野党民主党のオソフ上院議員は16日、中間選挙に向けた集会で「(トランプ氏は)仕事をしたいのではない。ナタリーと旅行がしたいのだ」とやゆした。トランプ氏とハープ氏が不適切な関係にあるかのように述べたことで、ホワイトハウス側の激しい反発を招き、話題となった。

ハープ氏は7月、トランプ氏が訪問先のトルコから帰国時、イランが暗殺を企てているとの情報があるとして大統領専用機からひそかに軍用機に乗り換えた際に一緒にいた数少ない側近の1人と報じられた。

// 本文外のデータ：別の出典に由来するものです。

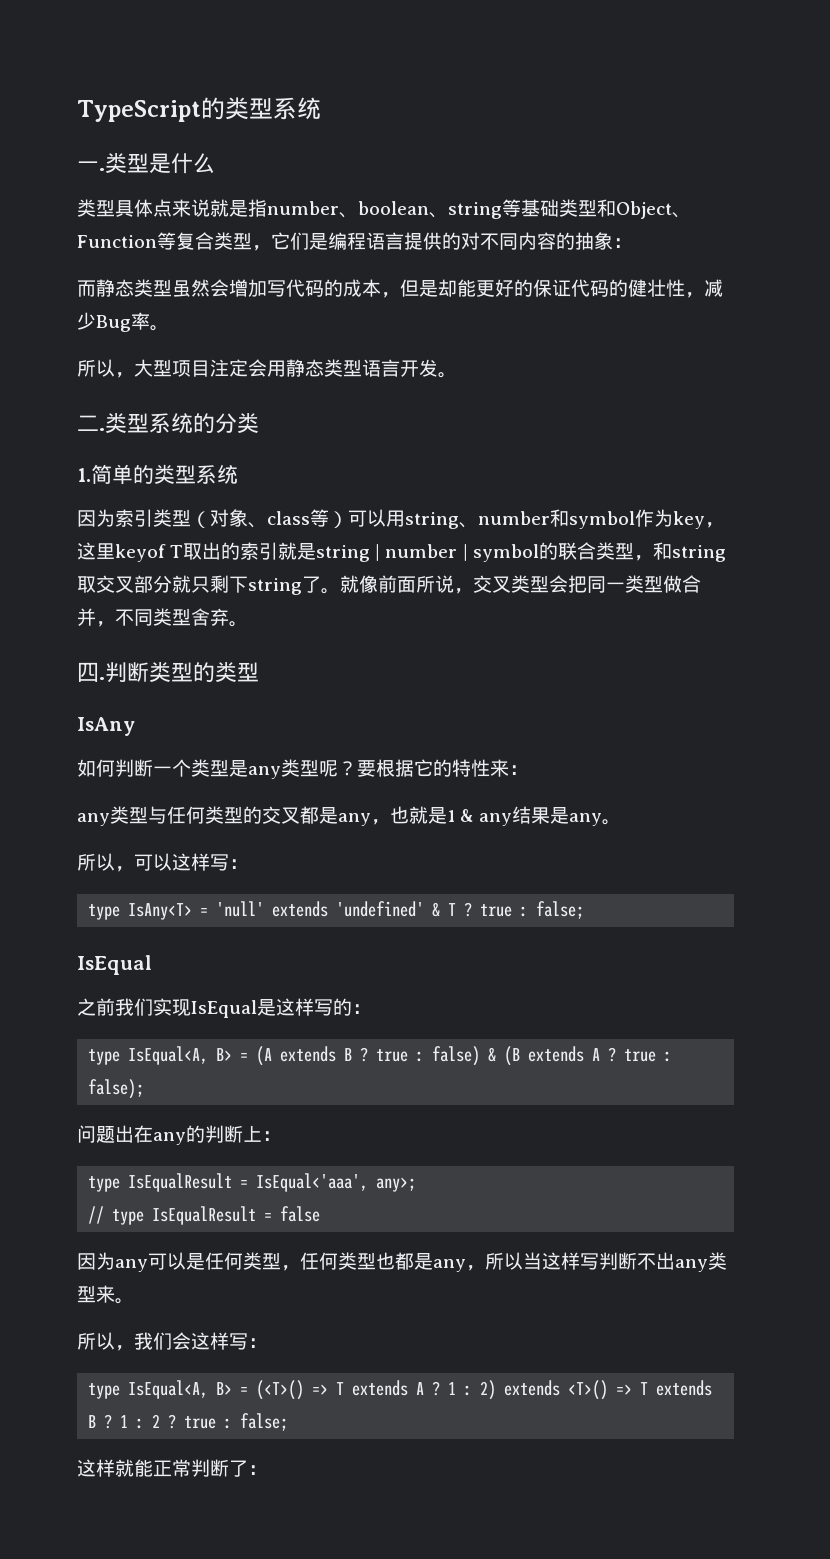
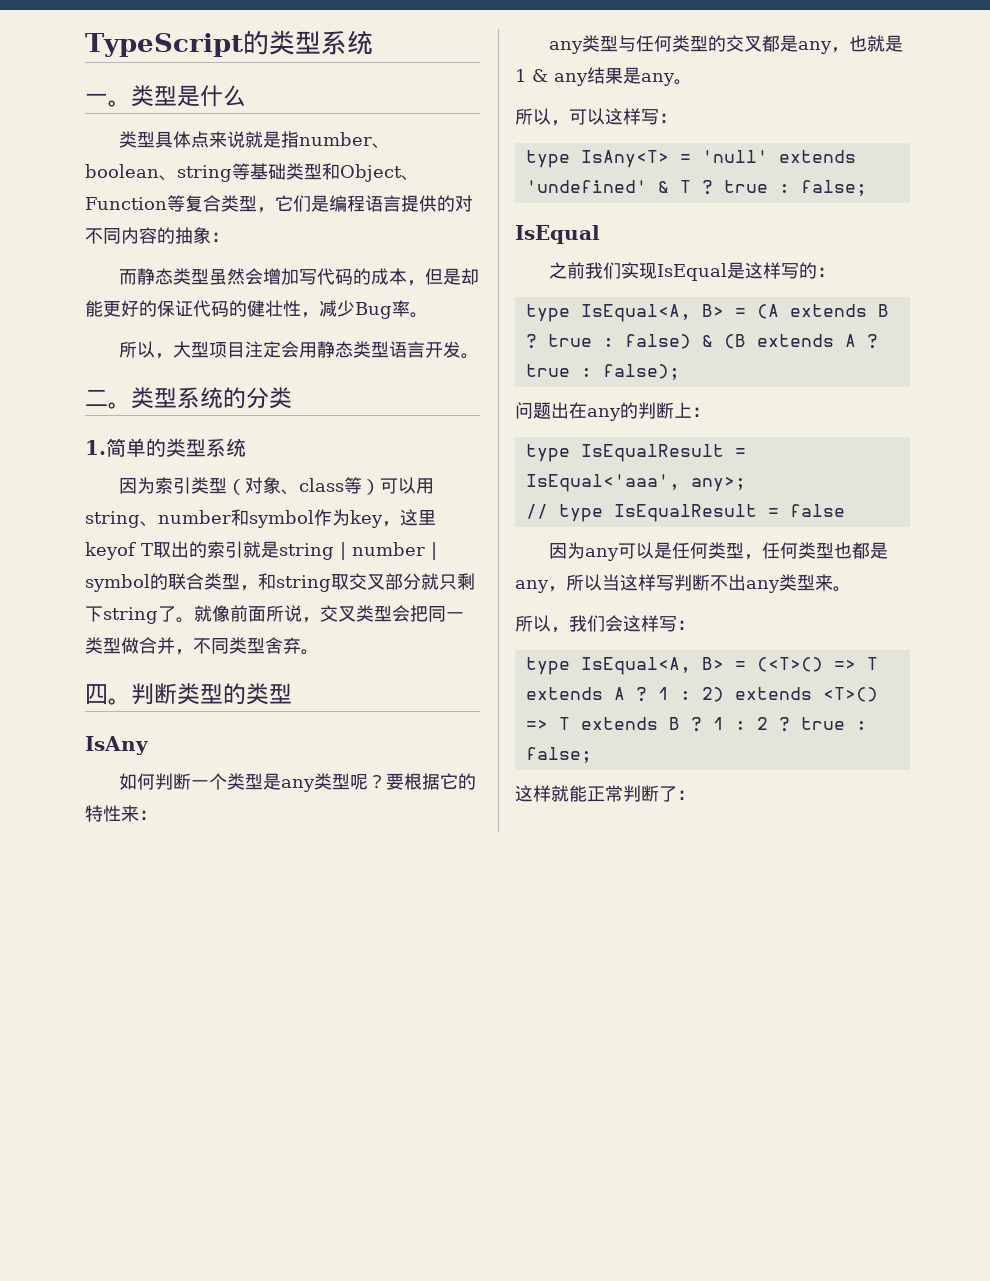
- 一.
+ 一。
- 二.
+ 二。
- 四.
+ 四。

かつて骨のがんをわずらい、第1次トランプ政権が導入した未承認薬を試験的に使うプログラムで克服したとして、高い忠誠心を公言してきた。携帯型のプリンターを持ち歩き、トランプ氏に資料を手渡すことから「人間プリンター」とも呼ばれる。

トランプ氏が20年の大統領選に敗れ、周囲の人が距離を置いた後の22年に保守系のケーブルテレビ局をやめ、個人秘書を務めるようになった。トランプ氏は「彼女だけは私から離れない」と周囲に語ったという。